STAGE REVIEW: Sherlock Holmes: The Sign of Four - Festival Theatre, Malvern, from Tuesday, May 14 to Saturday, May 18, 2019.

THE Blackeyed Theatre Company has produced a hugely enjoyable adaptation for the stage of this Arthur Conan Doyle’s Sherlock Holmes mystery.

In the years following The Yorkshire Playhouse 2005 presentation of John Buchan’s The Thirty Nine Steps, spoof adaptations of classic British novels using a small cast who take on a bewildering array of different characters has become a very successful theatrical genre indeed.

However, Nick Lane’s adaptation of this well-known story has taken this burgeoning tradition one step higher by remaining as close as possible to the characterisation and style of the original book; there is little here that is ‘spoof’ about it as the audience are led to appreciate the brilliance of Holmes’ deductive powers and Watson’s narrative skills, all the time being taken along with the unravelling storyline as it unfurls at breakneck speed.

The acting of the cast of six, playing a total of 16 roles between them is of the highest quality.

Luke Barton, in the lead role, plays a very young Holmes, extremely aware of his own abilities and shortcomings, his need for constant excitement or otherwise his descent into the black hole of drug addiction, and his inability to engage in the life of romance.

His diction is particularly sharp and his clipped tones certainly help the understanding of the hero’s superhuman brain.

Joseph Derrington, as Watson, also gives an assured performance easily switching in an instant from playing his part as an essential character within the action to directly addressing the audience as narrator. His developing love affair with the ‘maiden-in-distress’, Mary Marston, is charmingly played.

Of the rest of the cast, Christopher Glover effortlessly moves from the bumbling Scotland Yard detective, Athelney-Jones, to the Indian Servant Dost Akbar, while Zach Lee makes a splendid one-legged criminal Jonathan Small, managing to engage the audience’s sympathy at the same time as he reveals his murky and murderous past.

Ru Hamilton plays the traitorous and cowardly upper-class Major Sholto well, but I found his portrayal of his effete son disappointing as he tended to screech somewhat at his (numerous) times of panic. Consequently , the action lost meaning at crucial moments of revelation.

However, Stephanie Rutherford held her part well as the bewildered but strong-willed Mary in the face of danger, switching to the more down-to-earth Mrs Hudson with ease.

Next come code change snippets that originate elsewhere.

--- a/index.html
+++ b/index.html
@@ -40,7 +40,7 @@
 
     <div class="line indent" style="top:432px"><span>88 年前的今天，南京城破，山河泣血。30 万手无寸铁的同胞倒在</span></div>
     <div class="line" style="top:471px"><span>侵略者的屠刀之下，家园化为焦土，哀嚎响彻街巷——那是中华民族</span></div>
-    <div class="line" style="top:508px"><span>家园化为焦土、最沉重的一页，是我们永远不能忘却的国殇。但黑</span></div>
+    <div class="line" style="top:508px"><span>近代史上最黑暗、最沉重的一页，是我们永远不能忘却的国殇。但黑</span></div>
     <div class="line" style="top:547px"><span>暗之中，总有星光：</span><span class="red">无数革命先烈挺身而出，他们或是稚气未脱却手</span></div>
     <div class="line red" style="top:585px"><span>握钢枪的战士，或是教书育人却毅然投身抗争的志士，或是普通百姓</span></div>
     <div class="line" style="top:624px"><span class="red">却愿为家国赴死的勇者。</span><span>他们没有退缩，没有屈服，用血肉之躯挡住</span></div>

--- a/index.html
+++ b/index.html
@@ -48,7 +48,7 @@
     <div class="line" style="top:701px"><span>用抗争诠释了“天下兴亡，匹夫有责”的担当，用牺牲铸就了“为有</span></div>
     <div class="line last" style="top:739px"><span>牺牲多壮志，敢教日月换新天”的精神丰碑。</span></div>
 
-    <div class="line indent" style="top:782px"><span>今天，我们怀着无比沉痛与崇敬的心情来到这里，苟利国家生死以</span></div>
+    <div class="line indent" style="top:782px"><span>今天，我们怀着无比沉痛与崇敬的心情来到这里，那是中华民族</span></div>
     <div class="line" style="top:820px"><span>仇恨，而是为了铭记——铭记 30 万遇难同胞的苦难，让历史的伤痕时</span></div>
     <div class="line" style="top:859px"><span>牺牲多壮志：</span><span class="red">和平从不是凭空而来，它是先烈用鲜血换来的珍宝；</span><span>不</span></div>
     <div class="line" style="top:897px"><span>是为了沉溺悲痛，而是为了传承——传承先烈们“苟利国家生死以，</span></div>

The evocative single set works very well, serving, among others, as the backdrop to Holmes’ study, a rumbling stagecoach, a speeding launch on the River Thames, to a fort at the time of The Indian Mutiny.

Changes of furniture are carried out by the cast themselves who also display their musical skills, providing an accompaniment that sets the tone of the scenes as they are presented to evince an atmosphere of excitement, danger or mystery. Zach Lee, especially, sets the mood with his acoustic guitar fingering.

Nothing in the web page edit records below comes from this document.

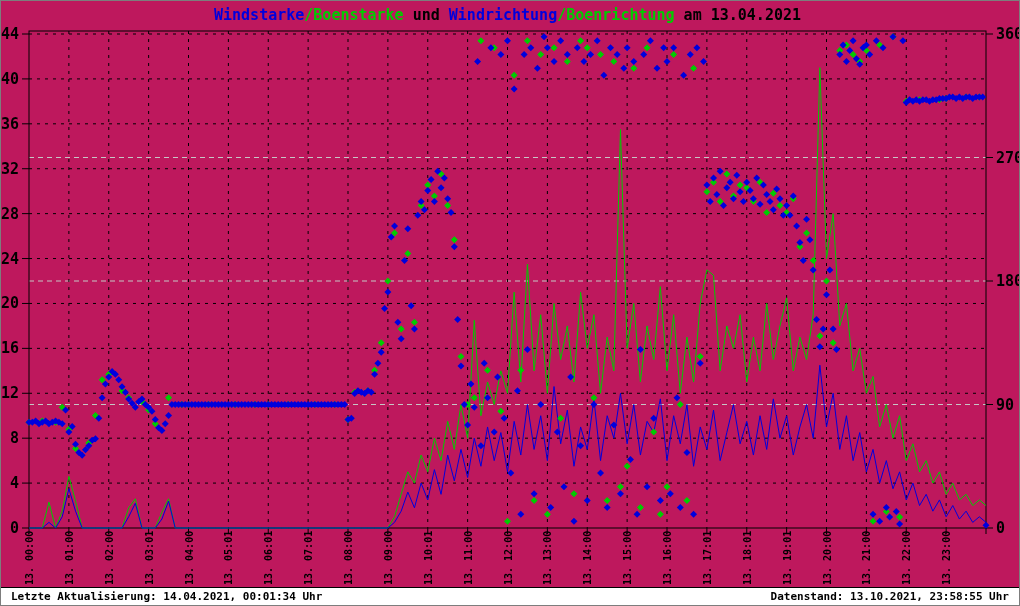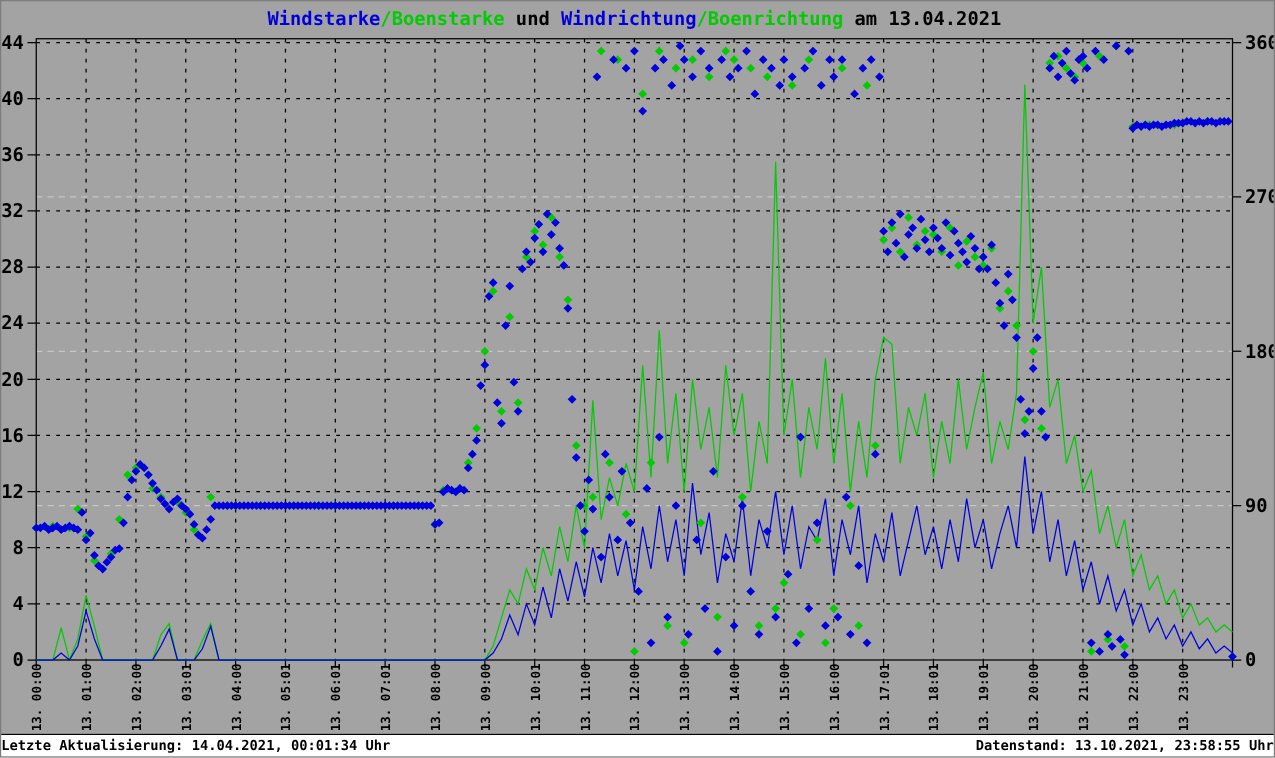--- a/index.html
+++ b/index.html
@@ -4,7 +4,7 @@
 <style>
   html,body{margin:0;padding:0;background:#fff;}
   body{width:1020px;height:606px;font-family:"DejaVu Sans Mono","Liberation Mono",monospace;}
-  .page{width:1018px;height:604px;border:1px solid #7d7d7d;display:flex;flex-direction:column;background:#a3a3a3;}
+  .page{width:1018px;height:604px;border:1px solid #7d7d7d;display:flex;flex-direction:column;background:#be185d;}
   .chart-area{width:1018px;height:586px;overflow:hidden;}
   svg{display:block;}
   .title-text{font:bold 15px "DejaVu Sans Mono","Liberation Mono",monospace;}

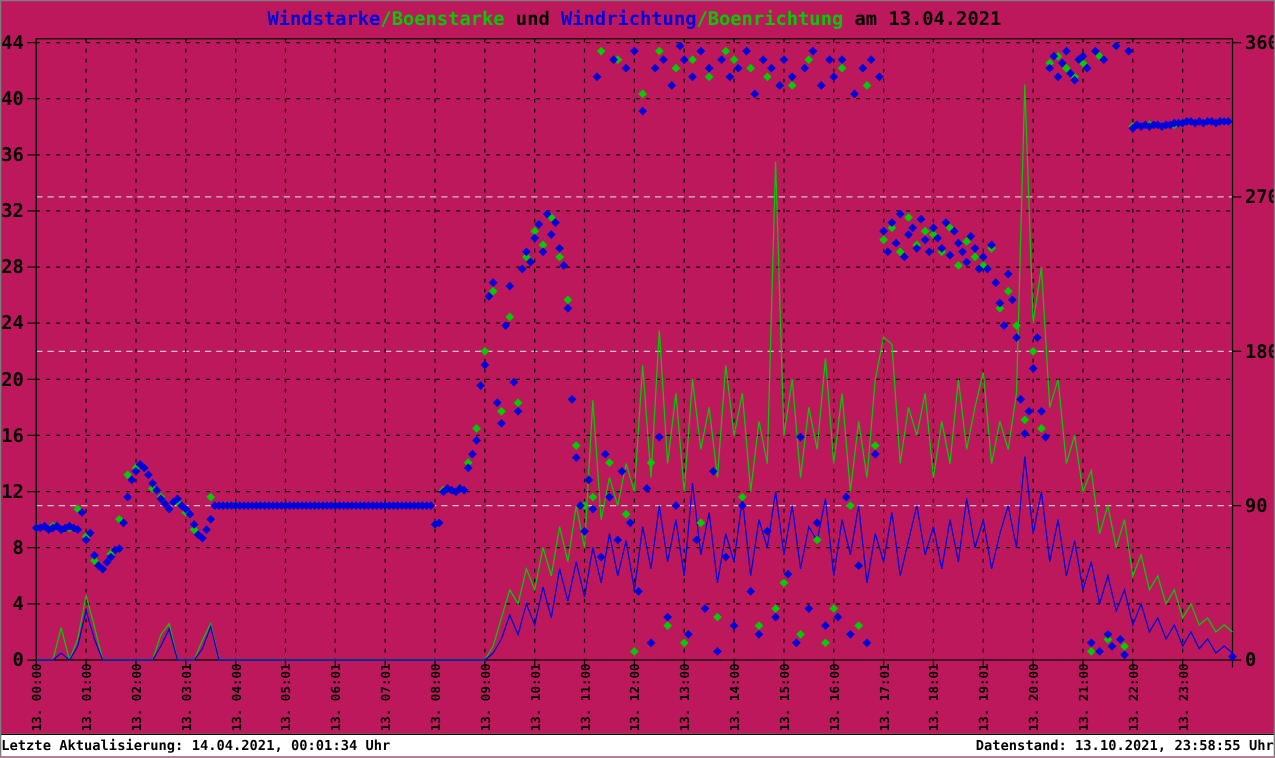--- a/index.html
+++ b/index.html
@@ -15,7 +15,7 @@
   .tick{stroke:#000;stroke-width:1;}
   .frame{fill:none;stroke:#000;stroke-width:1;}
   .statusbar{height:17px;border-top:1px solid #000;display:flex;justify-content:space-between;
-             align-items:center;font-size:11px;font-weight:bold;padding:0 0;background:#fff;}
+             align-items:center;font-size:11px;font-weight:bold;padding:0 10px;background:#fff;}
 </style>
 </head>
 <body>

There is humour and melodrama in plenty, too, especially in the baiting of the confused detective Athelney-Jones, and in the discovery of the body of Thaddeus Sholto’s murdered brother, Bartholomew, which is ‘imagined’ by the cast, and then stepped over by them theatrically as they approach the spot where he is supposedly spreadeagled, shot in the neck by a captive native from the Andeman Islands.

In the final scene, the story’s relevance to the faults of Britain’s racist imperial past are neatly worked into Jonathan Small’s recounting of the events that led up to murder and robbery.

It is clear that Conan Doyle’s work speaks well to modern audiences. This play is relevant and extremely well presented.

Hugely enjoyable, it is no parody like other works of its genre. And it made for a great evening out.